Thèmes abordés (du moins selon Le Tigre)
Le lecteur exigeant pourra trouver le héros très volage, incapable de ne pas retenir ses élans sexuels face à des propositions alléchantes il est vrai. Sauf que Mariano est, comme beaucoup, à la recherche de l’amour pur. Et niquer à la première rencontre n’est pas de nature à empêcher une future idylle. Ce qui cloche, c’est ce qu’il advient après. Soit il déconne allègrement (par exemple en s’asseyant sur le chien de la patronne), soit sa compagne en devenir n’est pas faite pour lui : nana collectionnant les pissotières, ou qui se remet avec une ex-amante, voire est déjà en couple. En fait, derrière son statut d’étalon, c’est un loser sentimental en puissance.

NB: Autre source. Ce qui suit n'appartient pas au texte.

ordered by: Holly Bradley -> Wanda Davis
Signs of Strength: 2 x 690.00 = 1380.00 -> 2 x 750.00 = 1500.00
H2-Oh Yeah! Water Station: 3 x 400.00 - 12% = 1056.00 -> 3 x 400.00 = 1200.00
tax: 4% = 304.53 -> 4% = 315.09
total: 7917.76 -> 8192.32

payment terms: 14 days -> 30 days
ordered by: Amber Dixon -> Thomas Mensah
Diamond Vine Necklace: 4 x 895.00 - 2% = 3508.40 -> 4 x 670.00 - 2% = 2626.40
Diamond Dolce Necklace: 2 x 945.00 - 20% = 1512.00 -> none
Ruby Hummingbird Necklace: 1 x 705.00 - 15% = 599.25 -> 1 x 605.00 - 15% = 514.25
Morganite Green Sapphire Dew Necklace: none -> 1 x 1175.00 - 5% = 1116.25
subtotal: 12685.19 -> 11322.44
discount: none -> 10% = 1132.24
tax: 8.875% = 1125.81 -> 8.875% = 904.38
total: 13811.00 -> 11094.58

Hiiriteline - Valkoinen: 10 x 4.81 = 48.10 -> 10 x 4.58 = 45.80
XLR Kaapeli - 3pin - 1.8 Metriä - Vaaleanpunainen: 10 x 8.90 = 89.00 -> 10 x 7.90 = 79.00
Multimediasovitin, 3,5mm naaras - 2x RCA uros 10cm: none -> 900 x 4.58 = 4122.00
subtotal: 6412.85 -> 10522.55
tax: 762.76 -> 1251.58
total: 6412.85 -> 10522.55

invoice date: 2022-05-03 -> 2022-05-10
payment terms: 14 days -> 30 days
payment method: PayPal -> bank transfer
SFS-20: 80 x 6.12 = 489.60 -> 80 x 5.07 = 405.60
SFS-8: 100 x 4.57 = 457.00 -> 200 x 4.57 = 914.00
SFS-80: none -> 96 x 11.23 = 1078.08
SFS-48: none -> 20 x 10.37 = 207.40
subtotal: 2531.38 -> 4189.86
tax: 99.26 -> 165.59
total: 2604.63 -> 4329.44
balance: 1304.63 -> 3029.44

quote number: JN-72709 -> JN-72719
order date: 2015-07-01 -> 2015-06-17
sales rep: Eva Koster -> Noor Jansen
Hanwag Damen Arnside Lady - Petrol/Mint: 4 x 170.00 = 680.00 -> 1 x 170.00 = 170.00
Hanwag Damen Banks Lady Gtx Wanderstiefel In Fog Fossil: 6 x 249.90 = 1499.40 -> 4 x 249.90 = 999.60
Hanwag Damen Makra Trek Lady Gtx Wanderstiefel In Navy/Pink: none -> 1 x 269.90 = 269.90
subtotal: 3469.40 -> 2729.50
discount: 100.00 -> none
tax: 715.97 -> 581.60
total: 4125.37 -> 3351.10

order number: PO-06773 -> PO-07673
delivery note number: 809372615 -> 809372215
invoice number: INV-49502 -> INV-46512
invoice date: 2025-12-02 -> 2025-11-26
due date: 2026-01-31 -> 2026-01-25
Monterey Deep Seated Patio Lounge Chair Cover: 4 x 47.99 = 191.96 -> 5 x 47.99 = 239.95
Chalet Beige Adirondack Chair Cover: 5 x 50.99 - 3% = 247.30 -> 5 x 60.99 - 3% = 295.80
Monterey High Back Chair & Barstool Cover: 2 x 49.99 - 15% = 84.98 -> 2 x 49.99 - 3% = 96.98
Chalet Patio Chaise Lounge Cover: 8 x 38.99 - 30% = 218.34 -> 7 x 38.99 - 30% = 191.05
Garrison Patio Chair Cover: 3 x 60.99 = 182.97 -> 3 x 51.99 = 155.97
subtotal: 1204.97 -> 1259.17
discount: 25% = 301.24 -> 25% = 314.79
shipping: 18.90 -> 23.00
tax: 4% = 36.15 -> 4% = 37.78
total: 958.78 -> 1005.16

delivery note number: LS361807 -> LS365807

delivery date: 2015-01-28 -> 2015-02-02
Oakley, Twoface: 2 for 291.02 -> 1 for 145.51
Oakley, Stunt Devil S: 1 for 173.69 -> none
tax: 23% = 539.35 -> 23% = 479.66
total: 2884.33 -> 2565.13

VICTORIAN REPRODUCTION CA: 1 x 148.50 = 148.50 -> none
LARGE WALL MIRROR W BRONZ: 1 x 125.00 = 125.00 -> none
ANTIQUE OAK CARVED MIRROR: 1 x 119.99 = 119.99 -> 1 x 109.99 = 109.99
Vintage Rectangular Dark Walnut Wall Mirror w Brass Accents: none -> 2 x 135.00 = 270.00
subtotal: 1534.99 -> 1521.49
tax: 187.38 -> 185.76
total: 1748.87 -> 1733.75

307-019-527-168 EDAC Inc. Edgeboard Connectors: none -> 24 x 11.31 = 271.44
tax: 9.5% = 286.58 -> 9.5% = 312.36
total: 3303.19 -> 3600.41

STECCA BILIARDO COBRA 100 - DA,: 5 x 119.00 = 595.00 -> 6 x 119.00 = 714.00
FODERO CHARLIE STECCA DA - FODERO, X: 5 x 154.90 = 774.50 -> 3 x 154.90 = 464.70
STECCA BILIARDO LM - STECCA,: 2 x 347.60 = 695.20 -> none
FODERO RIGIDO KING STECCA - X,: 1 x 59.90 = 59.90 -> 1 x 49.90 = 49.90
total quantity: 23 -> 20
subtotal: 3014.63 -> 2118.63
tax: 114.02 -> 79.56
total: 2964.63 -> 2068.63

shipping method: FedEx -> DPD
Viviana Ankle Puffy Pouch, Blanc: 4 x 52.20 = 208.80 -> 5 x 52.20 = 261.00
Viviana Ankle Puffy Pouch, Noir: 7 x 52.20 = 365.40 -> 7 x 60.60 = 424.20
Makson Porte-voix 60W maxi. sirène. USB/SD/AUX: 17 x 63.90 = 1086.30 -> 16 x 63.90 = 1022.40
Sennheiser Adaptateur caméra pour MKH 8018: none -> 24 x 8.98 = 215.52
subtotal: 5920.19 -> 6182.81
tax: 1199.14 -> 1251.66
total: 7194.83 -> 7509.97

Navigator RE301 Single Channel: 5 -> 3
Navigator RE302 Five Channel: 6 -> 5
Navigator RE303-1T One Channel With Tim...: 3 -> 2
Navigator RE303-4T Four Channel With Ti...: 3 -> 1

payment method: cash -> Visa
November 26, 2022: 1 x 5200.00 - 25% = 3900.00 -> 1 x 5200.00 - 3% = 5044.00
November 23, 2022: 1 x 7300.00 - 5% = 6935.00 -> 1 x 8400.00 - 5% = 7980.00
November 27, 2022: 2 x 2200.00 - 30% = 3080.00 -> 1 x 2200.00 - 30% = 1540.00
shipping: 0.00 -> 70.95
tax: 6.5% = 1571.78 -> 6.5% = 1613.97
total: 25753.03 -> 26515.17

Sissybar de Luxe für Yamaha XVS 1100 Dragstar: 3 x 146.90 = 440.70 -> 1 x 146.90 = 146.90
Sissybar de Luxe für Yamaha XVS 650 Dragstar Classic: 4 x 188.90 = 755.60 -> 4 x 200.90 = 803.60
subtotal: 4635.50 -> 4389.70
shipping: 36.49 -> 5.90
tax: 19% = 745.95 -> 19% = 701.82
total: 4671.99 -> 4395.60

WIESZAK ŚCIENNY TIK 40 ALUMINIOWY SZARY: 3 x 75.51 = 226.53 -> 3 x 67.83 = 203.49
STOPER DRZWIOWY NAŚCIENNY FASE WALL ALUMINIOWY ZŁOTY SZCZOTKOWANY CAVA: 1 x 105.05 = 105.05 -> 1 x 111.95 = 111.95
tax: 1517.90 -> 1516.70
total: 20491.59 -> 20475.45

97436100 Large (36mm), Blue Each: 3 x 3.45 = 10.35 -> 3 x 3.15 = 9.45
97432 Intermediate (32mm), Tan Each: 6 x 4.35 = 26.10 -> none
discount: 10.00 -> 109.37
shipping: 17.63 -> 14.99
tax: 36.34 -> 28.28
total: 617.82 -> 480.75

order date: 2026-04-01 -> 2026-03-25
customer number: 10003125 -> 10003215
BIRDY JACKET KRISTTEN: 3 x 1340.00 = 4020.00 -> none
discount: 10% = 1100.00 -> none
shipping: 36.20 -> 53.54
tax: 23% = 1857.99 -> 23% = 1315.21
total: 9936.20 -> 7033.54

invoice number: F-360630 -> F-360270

Enfin, il serait criminel de ne pas souligner les liens entre la musique et Eros. Liens charnels, d’une part, grâce aux douces vibrations qui en font mouiller plus d’une – Mariano grimé en chanteur à succès en est le principal bénéficiaire. Il y en a qui vont jusqu’à accrocher un godemichet à leur instrument pour ressentir plus profondément l’harmonie des notes, c’est dire. D’autre part, les mélodies servent également à exprimer des sentiments : lorsque le héros en est réduit à jouer des partitions que lui remettent deux femmes, il ne se doute guère qu’un savant dialogue se met en place et qu’il joue le rôle de porte parole. La musique n’adoucit guère les mœurs ici, mais a tendance à sublimer et exacerber les caractères des protagonistes.
…à rapprocher de :
– Le premier tome met le la, et reste également plaisant (en lien). Sinon, le meilleur de cet auteur me semble bien être Exposition.
– Dans l’esprit sexe jubilatoire assez marrant, je ne peux m’empêcher de penser à Chambre 121, de Boccère – même topo, sauf que le héros est également payé pour ça.
Enfin, si votre librairie est fermée, vous pouvez trouver cette BD en ligne ici.
Il va falloir faire une version « safe for work » de QLTL. Avec les images de couvertures que tu publies, ca devient risquer de consulter ce blog tranquilou entre deux pauses cafe.
Je n’y avais pas pensé. Pourrais mettre le dos de la couverture mais ça n’incitera guère les lecteurs à poursuivre…
Mais est-ce que le piano est bien accordé, au moins ?
Ce sujet a été expédié en deux cases. Visuellement, le son qui en sort est de la même couleur que le « sploch » illustrant un satisfaisant bukkake. Je dirais donc que c’est bon. J’en profite pour te remercier de poser les bonnes questions, le métier théorique du héros est un aspect gravement négligé dans mes billets.